WHAT YOU WILL DO | Nothing goes in the answer except the line that contains "[572,1129,649,1149] epoches ->" and the lines after it to the end of the material below, unchanged.

EXERCISE INPUTS |
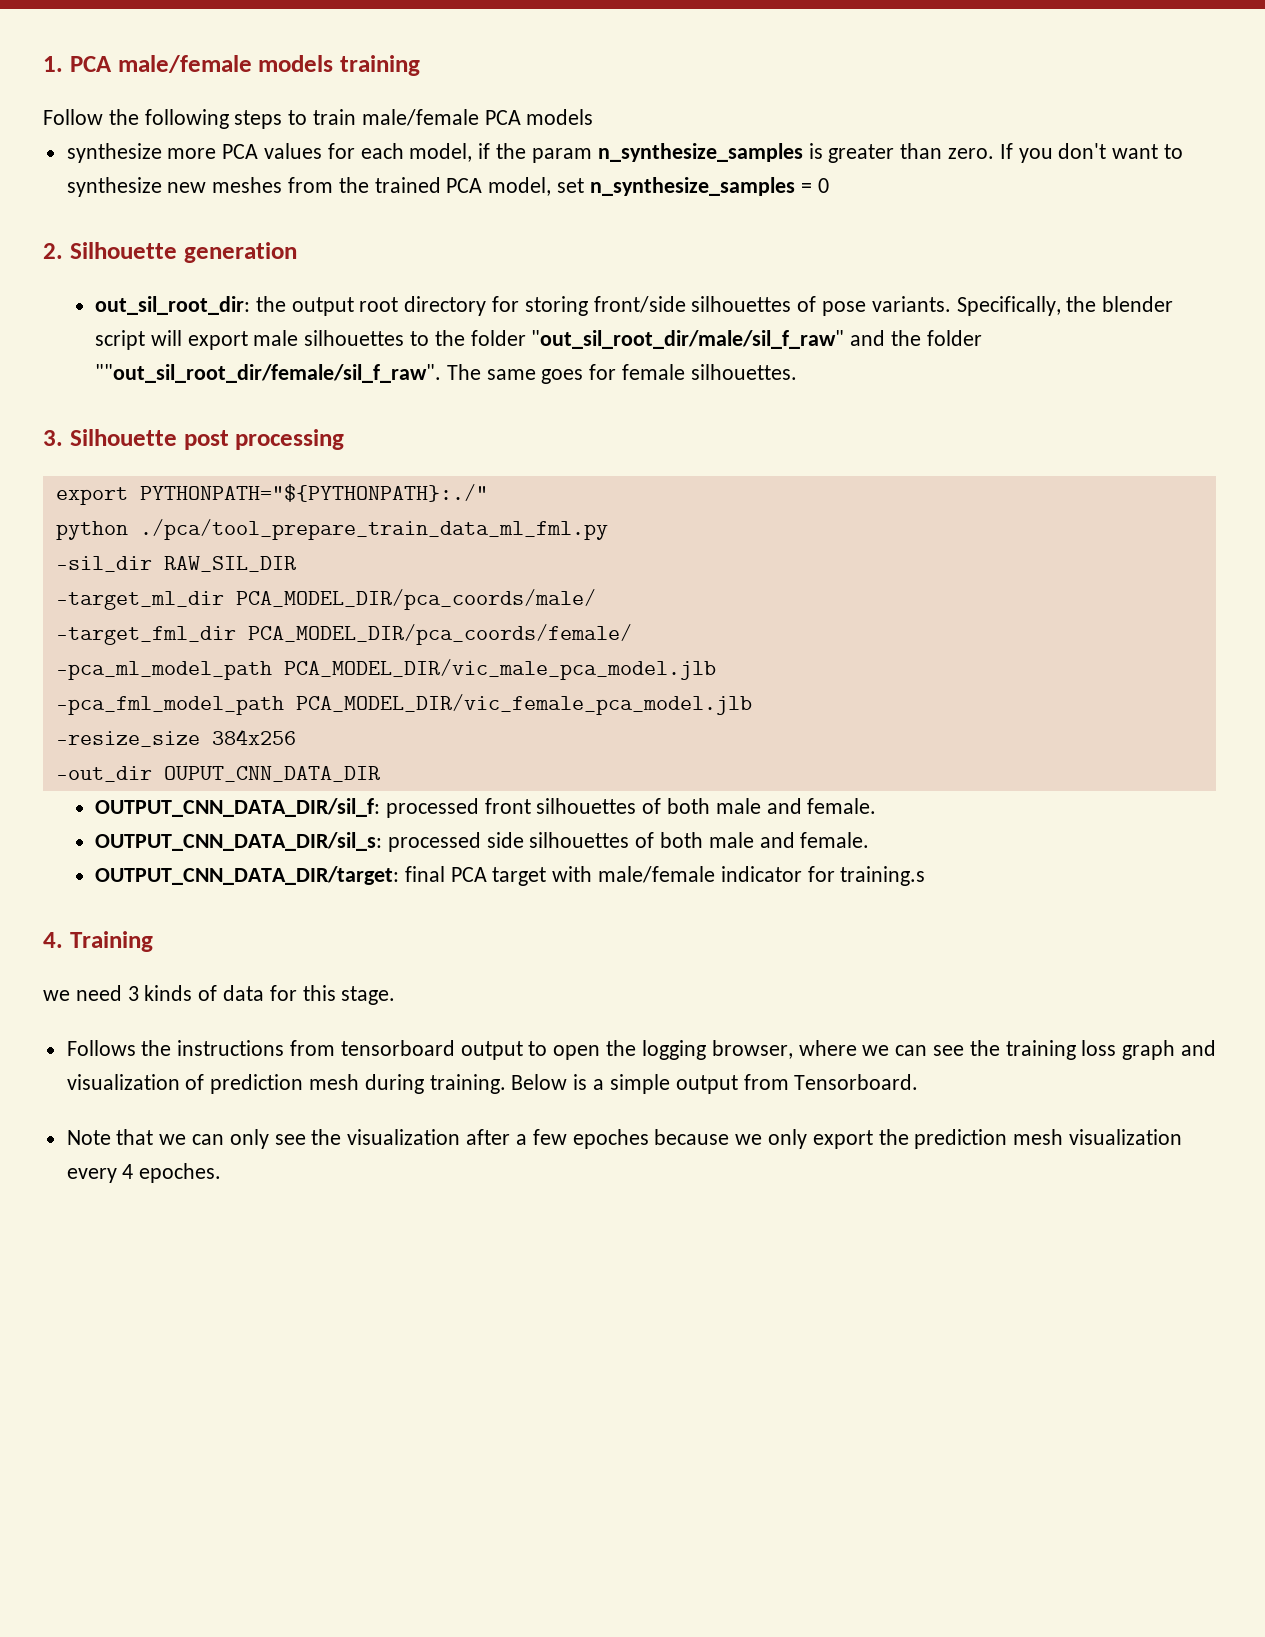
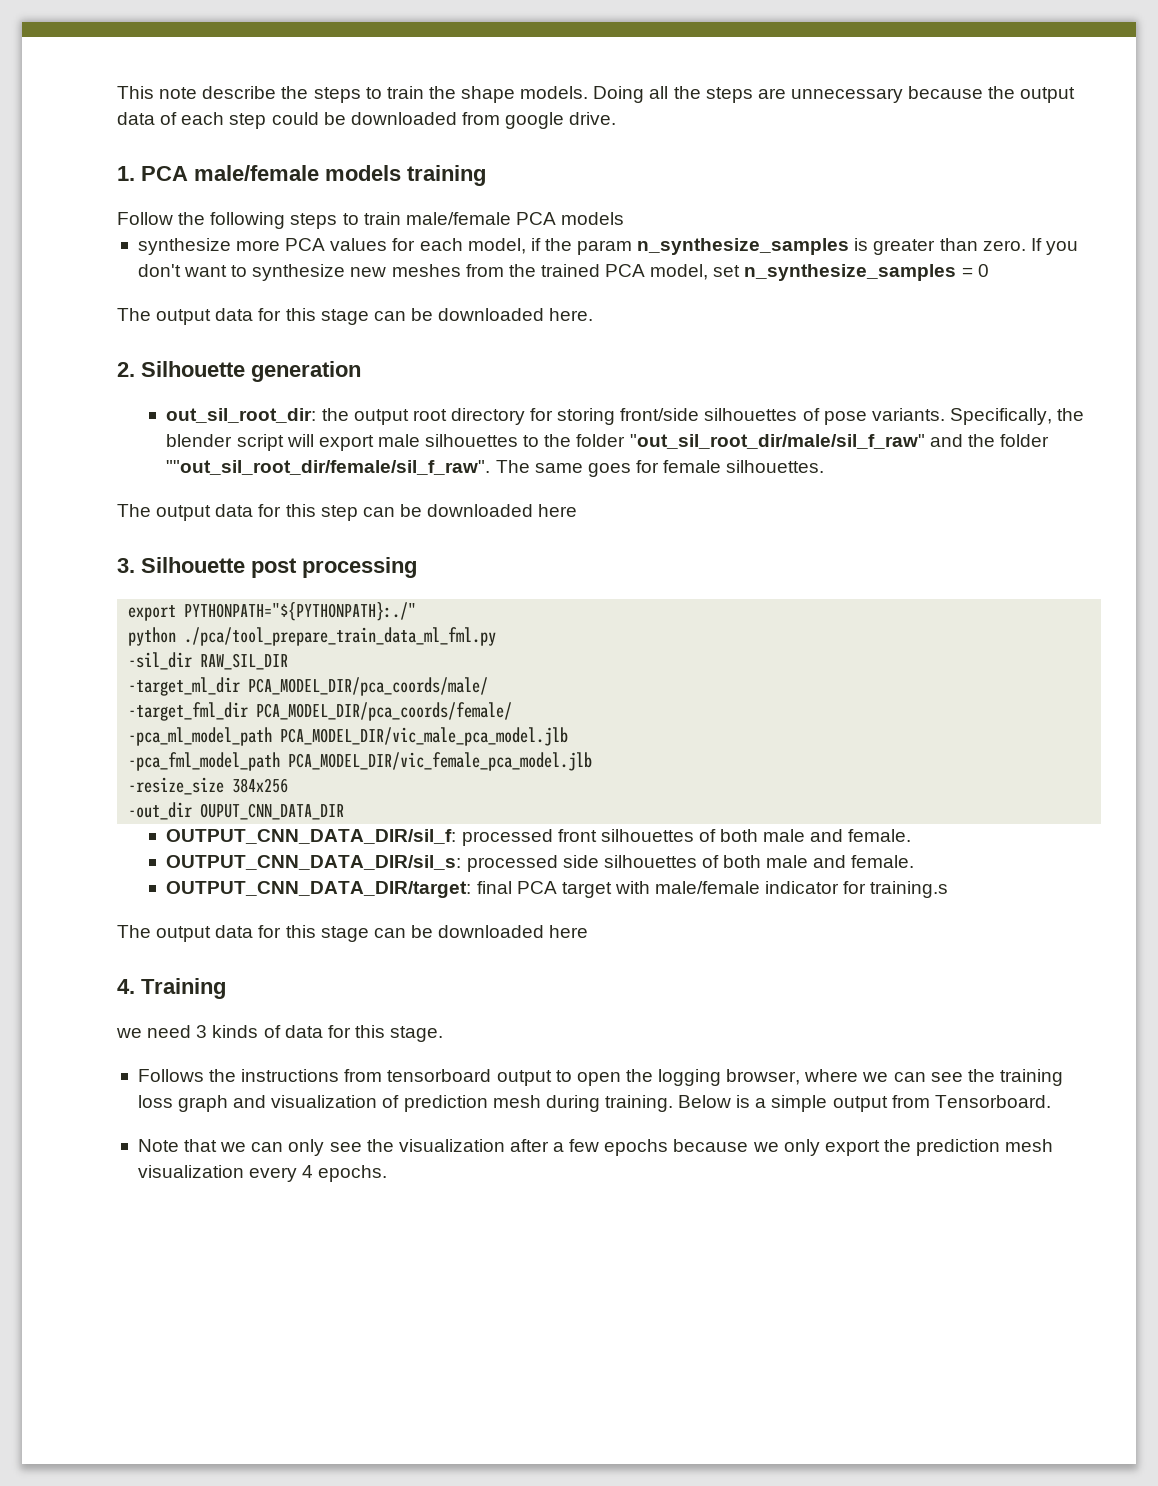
(43, 64) none -> [117,86,1076,103] [117,112,617,129] This note describe the steps to train the shape models. Doing all the steps are unnecessary because the output data of each step could be downloaded from google drive. //
(829, 185) none -> [117,308,594,325] // The output data for this stage can be downloaded here.
(797, 372) none -> [117,504,578,521] // The output data for this step can be downloaded here
(926, 876) none -> [117,925,589,942] // The output data for this stage can be downloaded here
[572,1129,649,1149] epoches -> [604,1139,669,1156] epochs
[139,1163,222,1183] epoches. -> [318,1165,388,1182] epochs.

TASK ANSWER |
[572,1129,649,1149] epoches -> [604,1139,669,1156] epochs
[139,1163,222,1183] epoches. -> [318,1165,388,1182] epochs.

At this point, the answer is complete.